Charles Manson before he was cool
Mark Steyn writes,
Failed singer/songwriter Charles Manson died yesterday, in prison at the age of 83. Showbiz-wise, he couldn't get arrested ...until he got arrested. But slaughtering Sharon Tate et al gave him enormous pop culture influence: Marilyn Manson and Spahn Ranch are among the performers who took their stage names from him and his cult. The BBC calculated a few years back that there are over 70 European bands who play his "songs". Back in the Nineties, I was with Martin Charnin, lyricist of Annie, who'd heard a rumor that Manson was about to release, from his gaol cell, a Christmas album. "Slay Ride?" I suggested.Read more here.
But, as I remarked glumly on "Fox & Friends" the other morning, the big bucks are when you do the joke for real. The left's glamorization of violence is a cliché because it's real - because all over the western world dweeby, spindly, trustie-fundie varsity youth who couldn't shoot up a liquor store or cut it in MS-13 instead get turned on by political violence. As upper-middle-class suburban cheerleader Bernadine Dohrn crowed to a crowd of 400 "activists" about three months after the Manson murders:
Dig it! First they killed those pigs, then they ate dinner in the same room with them, then they even shoved a fork into the pig Tate's stomach! Wild!
The crowd then adopted a fork-style hand gesture as a symbol of solidarity.
Oh, but surely Miss Dohrn was only a misguided child ...pushing thirty. Or a decade older than the young men who liberated Europe two years after she was born.
Miss Dohrn retired a couple of years ago as a professor at Northwestern University School of Law. Her husband is Bill Ayers, mentor to and patron of the 44th President of the United States.
~Speaking of degrees of separation, "the pig Tate" (in Professor Dohrn's words) was the wife of Roman Polanski. The stomach her killers "shoved a fork into" was the belly of a woman two weeks away from giving birth. If one seeks mitigating factors for the full-throated support Hollywood gave Polanski in his subsequent incarnation as child rapist, the loss he suffered that night in 1969 was profound and grievous. One cannot plead the same for the now daily churn from Hollywood's soiled and sagging "casting couch". Polanski was a supposed "father figure" to one of today's biggest directors, Brett Ratner:
Keri Claussen Khalighi was a 17-year-old fashion model from a farm town in Nebraska when she met Brett Ratner and Russell Simmons at a casting call.

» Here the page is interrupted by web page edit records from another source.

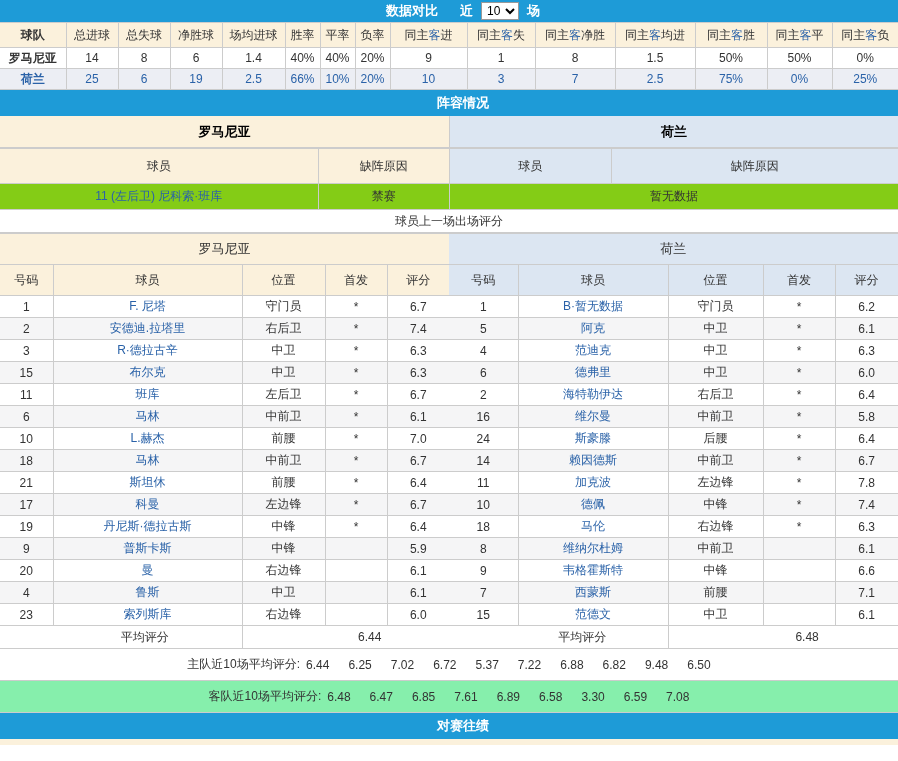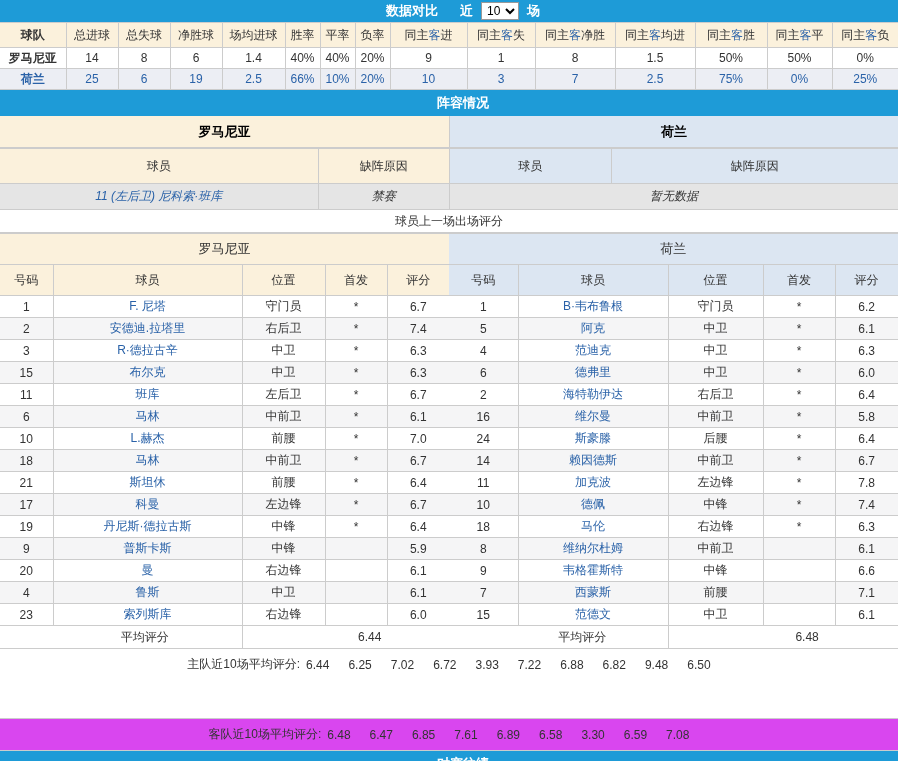"11 (左后卫) 尼科索·班库" .ln .dat td { background: #e5e5e5 -> #84cc16; font-style: italic -> none }
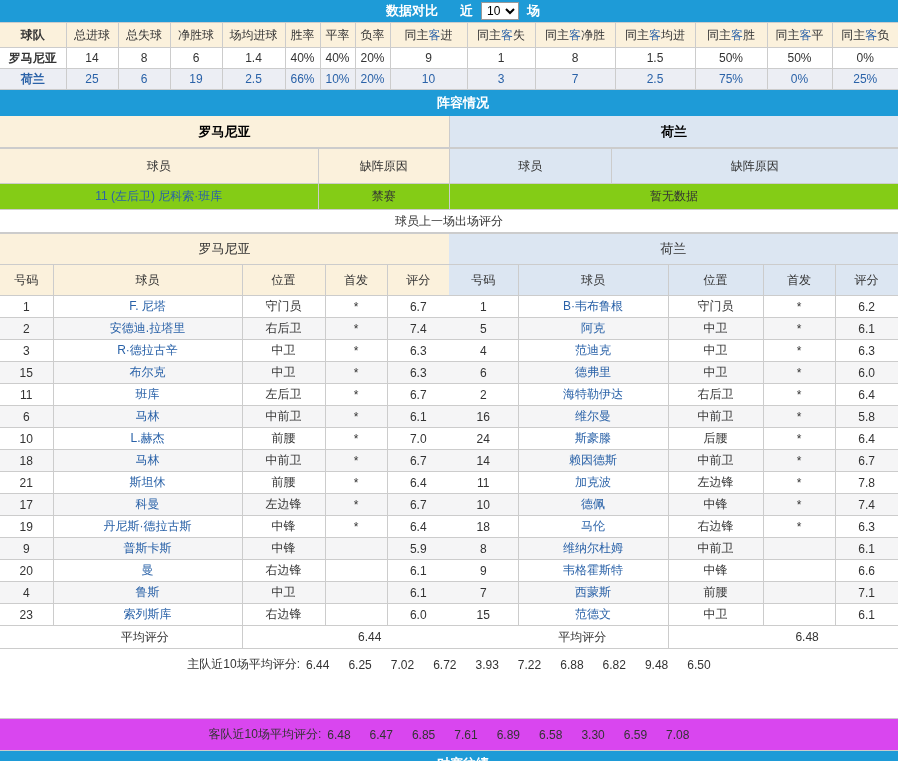"B·韦布鲁根" td.link { text: 韦布鲁根 -> 暂无数据 }
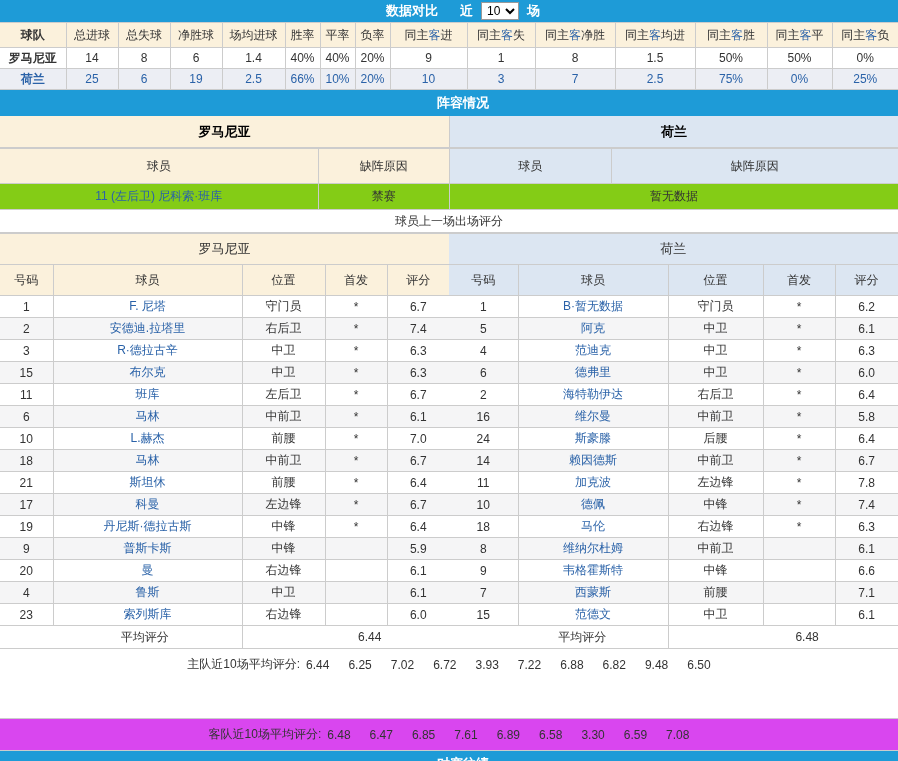"3.93" span { text: 3.93 -> 5.37 }
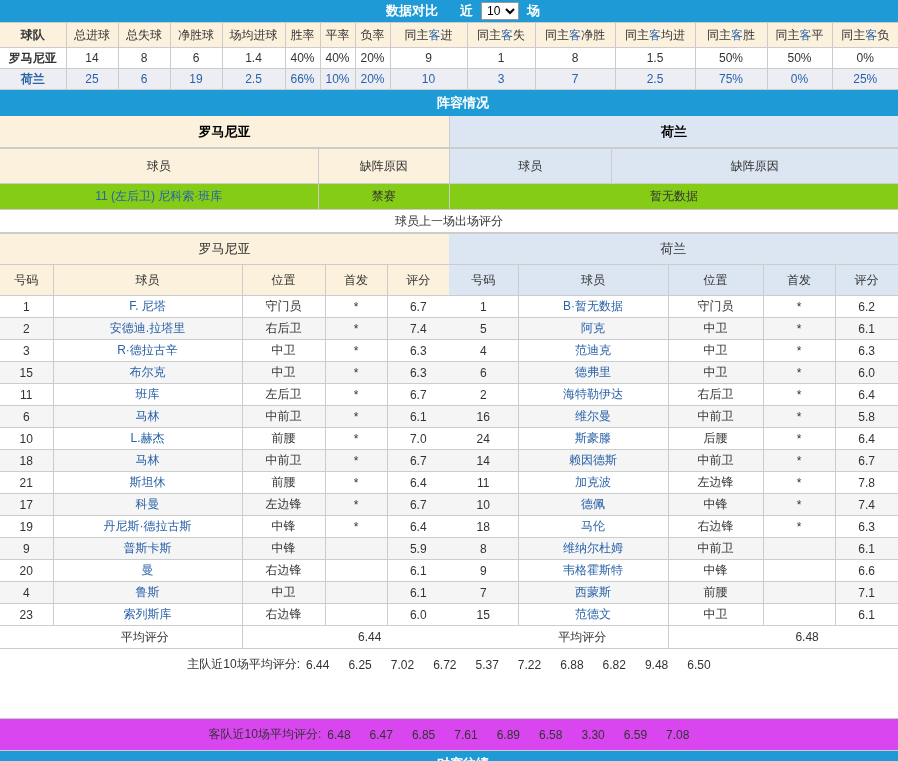"客队近10场平均评分:" .recent.gray { background: #d946ef -> #86efac; margin-top: 38px -> none }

Ratner was an up-and-coming music video director and a protege of Simmons, the Def Jam Recordings mogul. They took Khalighi to dinner one night in 1991 at Mr. Chow in New York, and then back to Simmons' apartment to show her a music video they'd been working on.
Quickly, Simmons began making aggressive sexual advances, yanking off her clothes, Khalighi said.
"I looked over at Brett and said 'help me' and I'll never forget the look on his face," she recalled. "In that moment, the realization fell on me that they were in it together."
Khalighi said that Simmons, who was then about twice her age, tried to force her to have intercourse. "I fought it wildly," she said. He eventually relented and coerced her to perform oral sex, she alleged. "I guess I just acquiesced."
Ratner, meanwhile, "just sat there and watched," she said.
Feeling "disgusting," Khalighi said she went to take a shower. Minutes later, she alleged, Simmons walked up behind her in the shower and briefly penetrated her without her consent. She said she jerked away, then he left. "It hurt so much."
She was just seventeen. But at least Roy Moore never called up her mother to ask if he could meet her at the shopping mall for a chocolate malt.